Updated by okurz@suse.de about 7 years ago
Isn't that covered with the "crash" test?
Updated by okurz about 7 years ago
- Subject changed from kdump tests to [sle][sles][functional] kdump tests
- Category set to New test
apparently not covered by "crash" test as kdump does not work -> https://bugzilla.suse.com/show_bug.cgi?id=957053
Updated by Anonymous about 7 years ago
- Assignee set to Anonymous
- Start date deleted (
2017-03-15)
Updated by Anonymous almost 7 years ago
The test is now written and tested. It works as expected: kdump is either enabled and logfiles got written (Ref: f146.suse.de/tests/169), or kdump failed to get anabled, and the test fail (Ref: f146.suse.de/tests/170). Now the question is where do we want to have it. I currently put kdump.pm under tests/console/, where another kdump_disabled.pm expects kdump being disabled, which means only one of the both tests can succeed. Another question is, if we should put this kdump test under extratest sle branch or somewhere else. If you got any suggestions, please let me know.
Updated by Anonymous almost 7 years ago
Richard, kdump is already covered by crash test under toolchain. If nobody disagrees, I will reject this ticket.
Updated by RBrownSUSE almost 7 years ago
I disagree. I do not see what kdump has to do with the toolchain test, as kdump is a key part of the basic SLE functionality, and not part of the toolchain module.
I'm glad to hear we already have test code written, but please extract it from the toolchain test so we can have it as a discreete scenario - so we can test it without the presence of the toolchain module.
Updated by Anonymous almost 7 years ago
Hi Richard, I did write and test kdump, but later I saw what it does is already covered by crash test under toolchain. Maybe you want to have it under console instead of toolchain? Btw, what I understand with your "5- Test that kdump actually loads and takes a dump of the kernel" - it actually calls crash or do you mean some other tool? Another thing is, the test fails and succeeds randomly since kdump is not stable, it can randomly be enabled. Do you think the test should fail, or soft fail with a reference to bug number?
Updated by RBrownSUSE almost 7 years ago
I would like to have it under console, yes - and I think I would like it as a separate scenario (requiring a variable like KDUMP=1) so we can have very clear attention to this very important feature
If it fails randomly, then I think that should be handled by the review & tagging process for that scenario.

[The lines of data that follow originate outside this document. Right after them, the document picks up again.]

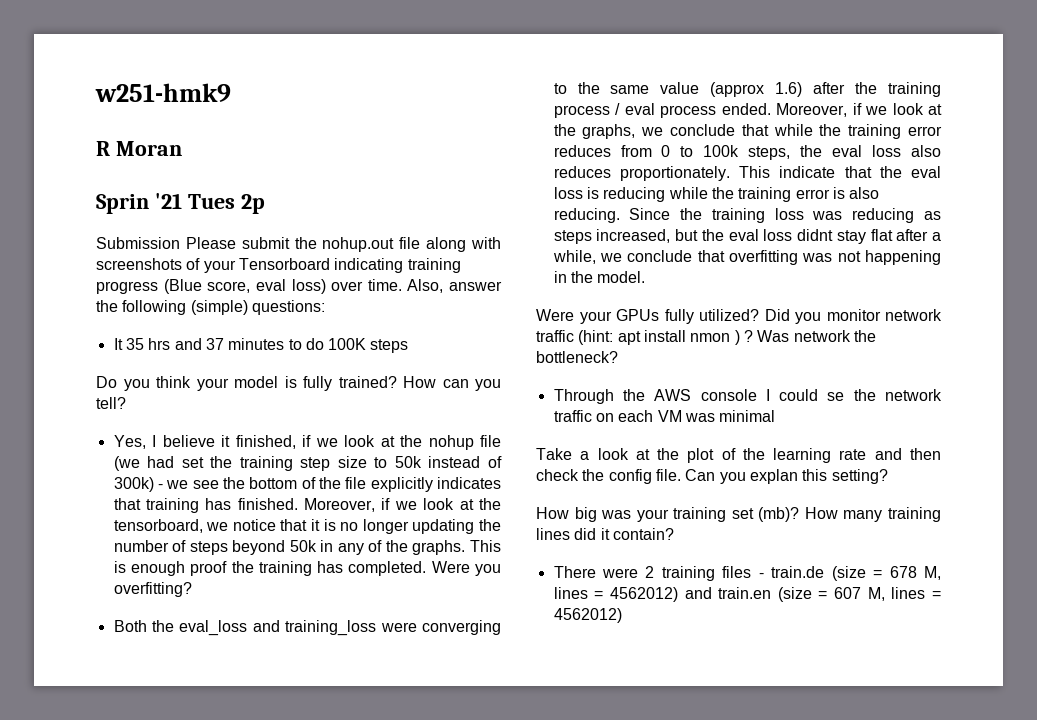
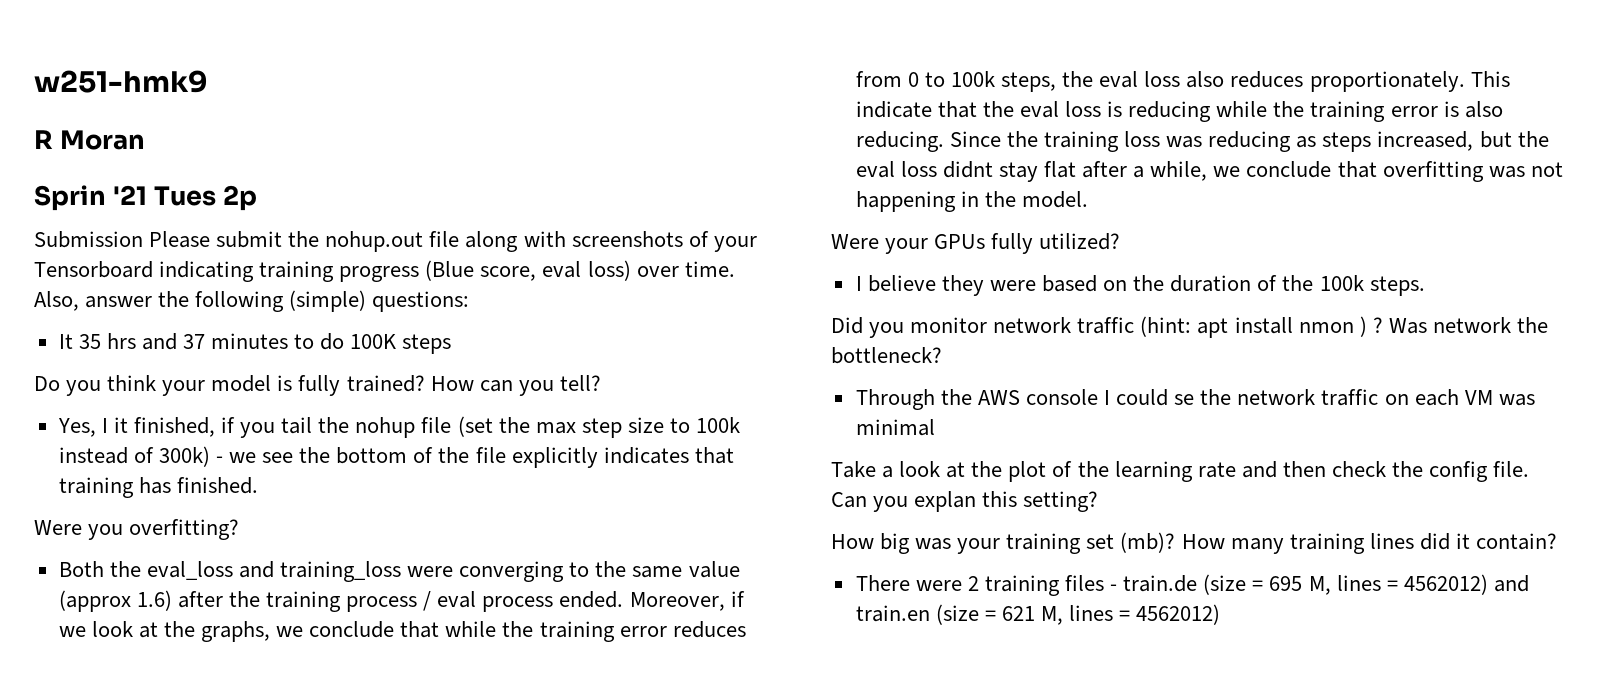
[162,435,215,447] believe -> (108, 425) none
[315,435,502,450] [113,456,293,471] we look at the nohup file (we had set the training -> [240,416,576,438] you tail the nohup file (set the max
[394,456,422,468] 50k -> [695,417,740,433] 100k
[304,498,502,512] [113,519,501,534] [113,540,501,555] [113,561,427,576] Moreover, if we look at the tensorboard, we notice that it is no longer updating the number of steps beyond 50k in any of the graphs. This is enough proof the training has completed. -> (258, 485) //
(759, 315) none -> [855,275,1425,296] // I believe they were based on the duration of the 100k steps. //
[889,566,917,578] 678 -> [1269,576,1303,591] 695
[834,587,862,599] 607 -> [1001,606,1035,621] 621

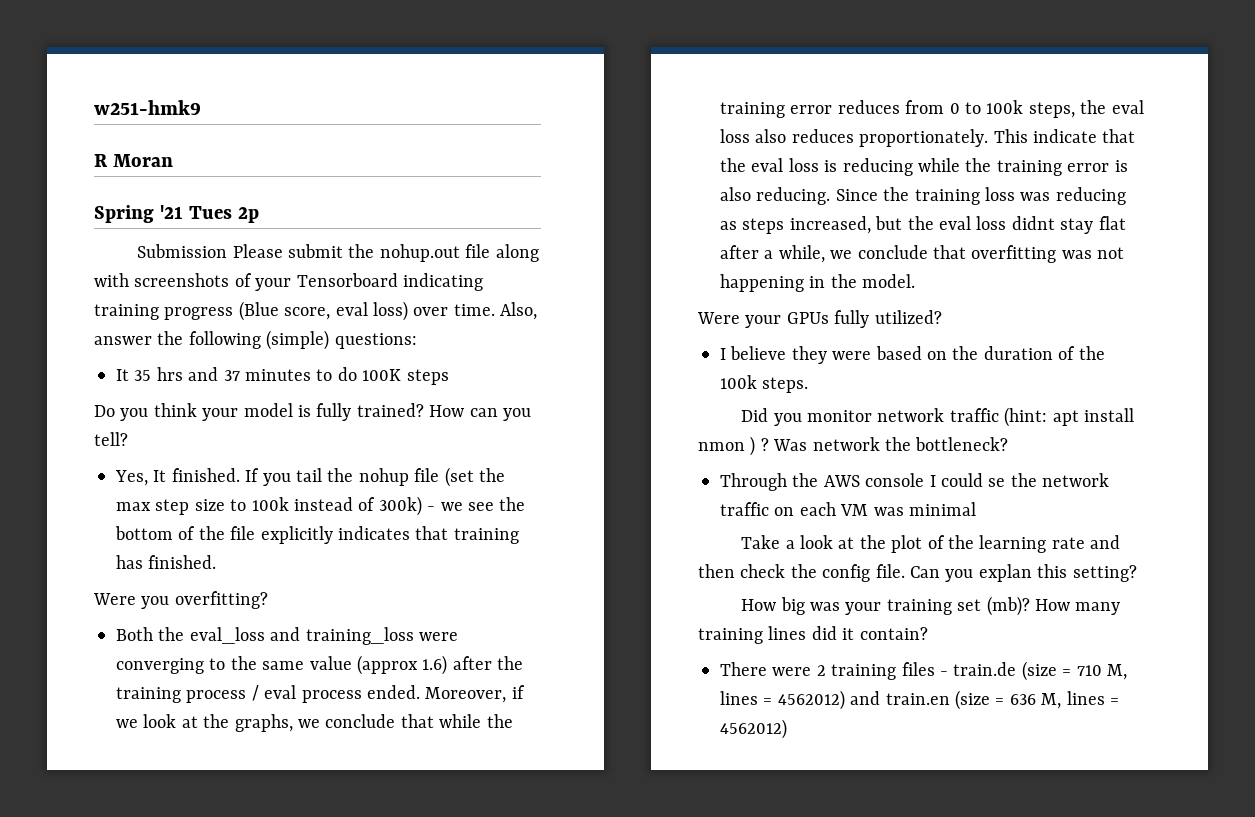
[34,185,106,211] Sprin -> [94,205,154,223] Spring
[101,417,236,437] I it finished, if -> [153,468,260,482] It finished. If
[1269,576,1303,591] 695 -> [1076,665,1102,676] 710
[1001,606,1035,621] 621 -> [1009,694,1036,705] 636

I don't think we should use a soft_fail
Does this make sense?
Updated by okurz almost 7 years ago
yi wrote:
I currently put kdump.pm under tests/console/, where another kdump_disabled.pm expects kdump being disabled, which means only one of the both tests can succeed
As kdump_disabled is only scheduled for the "jeos" product variant where we don't trigger extra_tests that should not be a problem.
RBrownSUSE wrote:
I would like to have it under console, yes
Also makes sense to me. 'toolchain' was initially chosen as a place in gh#os-autoinst/os-autoinst-distri-opensuse#1462 but there is no strong reason for it
and I think I would like it as a separate scenario (requiring a variable like KDUMP=1) so we can have very clear attention to this very important feature
It might be a good idea to just split out the kdump part and run it always before crash. In any case I think kdump and crash are closely related so I don't consider this separation very important. If crash has problems we should also attend these with importance. An alternative could be to just rename the module from "crash" to "kdump" or "kdump_and_crash".
If it fails randomly, then I think that should be handled by the review & tagging process for that scenario. I don't think we should use a soft_fail
I already discussed with yi in person last week and the problem we see is that the module fails not all the times. The review & tagging process is the way to go to find these issues but if they persist for a longer time and especially when they don't happen everytime and the bugref is lost and therefore making a lot of work for the reviewers to find these issues again. Therefore a record_soft_failure makes sense.
In short I recommend the following steps. Each of them should definitely be less work than a day:
- Rename "toolchain/crash.pm" to "console/crash.pm"
- Rename console/crash to console/kdump or console/kdump (after confirmation by rbrown & mnowak) OR - if not acceptible by rbrown or mnowak - pull out the kdump setup part into console/kdump and trigger console/crash with the rest just afterwards
- Add record_soft_failure-steps in the test module(s) for known issues
- Update the existing open bugs with more information based on the test results to expedite the bug resolving process
Updated by Anonymous almost 7 years ago
Just a quick update: now I have merged kdump and crash, having soft failure pointing to the bug, and the test module is named kdump_and_crash under console. I'm testing it on openSUSE, Tumbleweed and SLE. I'll send an email later to mnowak before I do any other changes.
Updated by okurz almost 7 years ago
or just send a PR with the changes and invite mnowak there.
Updated by michalnowak almost 7 years ago
I am fine with Yi's current approach in PR#2904. I'll review there.
Updated by Anonymous almost 7 years ago
Testrun succeeded on SLE: http://openqa.suse.de/tests/958863
and openSUSE Tumbleweed: https://openqa.opensuse.org/tests/408936
Updated by okurz almost 7 years ago
- Related to action #16436: [sles][functional] test fails in crash with timeout on running script added
Updated by Anonymous almost 7 years ago
I think we are done with kdump_and_crash test. It fails now randomly because of kdump itself being unstable.
Updated by Anonymous almost 7 years ago
- Status changed from In Progress to Resolved
Updated by RBrownSUSE almost 7 years ago
yi wrote:
I think we are done with kdump_and_crash test. It fails now randomly because of kdump itself being unstable.
Do we have a bsc# number for kdump being unstable?
Updated by Anonymous almost 7 years ago
I'm not sure. I think there must be, at least a new one because of seg fault, and another one since a long time where Richard also commented. But my bugzilla account was not working until about a week ago, so I didn't do much with bugzilla.
OK, here are they:
https://bugzilla.suse.com/show_bug.cgi?id=1029318
https://bugzilla.suse.com/show_bug.cgi?id=957053
https://bugzilla.opensuse.org/show_bug.cgi?id=1043389